I watch the rain slowly pour down the window. Today is the anniversary of three years stuck in this ‘white box’ as I like to call it. My name is Harmony and I was diagnosed with leukaemia three years ago to this very day. I walk out onto the balcony drenching my faded blue hospital gown and making my long curly brown hair stick to my back and face. I stare out at the busy city and moan in annoyance. My mother is always saying how lucky I am to have such a beautiful view and to still be alive but I honestly don’t see anything good in my life.

My Father died when I was six in a car crash after picking me up from school so I used to live at home with my brother and my mum until I came here. My condition isn’t getting any better but is currently stable so my doctor is really happy. My life has changed dramatically from a happy and carefree little twelve year old to an unhappy fifteen year old who has lost her father and lives in hospital.

I walk to the edge of the balcony and run my hand along the wet railing splashing water all over my wet clothes. The words ‘butterfly spread your wings, fly away, fly away to a better place’ playing on my mind. These words haunt my dreamless sleep, haunt my life, haunt my every move but it has helped me through this and now I will finally obey these words.

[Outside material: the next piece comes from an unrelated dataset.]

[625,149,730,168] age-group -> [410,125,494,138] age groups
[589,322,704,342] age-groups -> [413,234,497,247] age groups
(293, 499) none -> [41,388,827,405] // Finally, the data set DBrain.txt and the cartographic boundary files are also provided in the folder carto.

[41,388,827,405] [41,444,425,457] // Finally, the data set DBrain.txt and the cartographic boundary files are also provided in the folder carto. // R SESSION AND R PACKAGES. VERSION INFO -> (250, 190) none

I slowly climb the jet black railing being careful not to fall, I sit on the ledge and take in a shaky breath to try and calm my nerves. It doesn’t seem to help though if not it made it worse. I hear a door behind me creek open. I look behind me to see my mother yelling while my brother just laughs. He hates me and all the attention I get so he finds the pain and sorrow I feel amusing. My mother runs up to me and grabs a hold of my arm making me wobble. She obviously notices because she immediately grabs my other arm and helps me off it and helps me inside. “What on earth were you thinking? You could have fallen off and died! My mother’s voice screeches. I look down hoping she won’t keep talking. “I just needed some fresh air and I wanted some time to think.” I explain and she nods then apologises. She hands me my lunch she went to go get and then tells me that they have to leave so I watch them close the door then head back outside.

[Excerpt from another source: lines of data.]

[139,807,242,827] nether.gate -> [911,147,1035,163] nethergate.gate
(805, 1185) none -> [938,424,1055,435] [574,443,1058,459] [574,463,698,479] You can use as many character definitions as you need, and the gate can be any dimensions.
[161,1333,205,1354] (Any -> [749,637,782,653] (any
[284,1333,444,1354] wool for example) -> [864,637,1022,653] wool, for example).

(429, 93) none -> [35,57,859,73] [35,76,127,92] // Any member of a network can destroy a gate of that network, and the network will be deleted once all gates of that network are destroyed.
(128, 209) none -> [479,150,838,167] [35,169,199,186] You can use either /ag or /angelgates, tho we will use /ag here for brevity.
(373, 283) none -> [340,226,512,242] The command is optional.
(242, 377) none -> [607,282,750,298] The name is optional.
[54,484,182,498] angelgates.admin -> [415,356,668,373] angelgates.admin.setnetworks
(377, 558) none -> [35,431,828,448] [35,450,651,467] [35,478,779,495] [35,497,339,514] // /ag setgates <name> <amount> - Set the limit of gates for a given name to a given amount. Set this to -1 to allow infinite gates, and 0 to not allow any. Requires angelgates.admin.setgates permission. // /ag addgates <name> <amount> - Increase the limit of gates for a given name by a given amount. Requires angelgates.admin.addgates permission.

I climb the balcony once again but this time I grab a hold of the railing and stand up. My feet slip a little but I have a firm grip. I let go cautiously and wobble a bit. I look out and notice a couple of people staring at me. I’m used to this because I lost all my hair a couple of years ago and people treat me differently.

I look back at my room and wonder who will take it after me… how on earth can anyone go through this and stay sane and the words flowed through my mind once again.

I take in a deep breath then sigh with worry. This is it… I whisper the words over and over again before I hear a familiar voice. It’s my doctors and he is yelling at me to get down this instant. I ignore him and take the leap of faith, of courage, of life. I can hear the screams of many people including my mother and doctor, I can hear my brothers laughter, the traffic screeching to a halt and my fathers voice yelling at me in my mind, I see the colours of the busy city. It’s like the world is standing still to watch me fall, to watch me fly. I can hear the words that have haunted my life.

I have finally spread my wings, started to fly, flying to a better and safer place. Flying to what I believe is  safety and comfort, flying  to my father.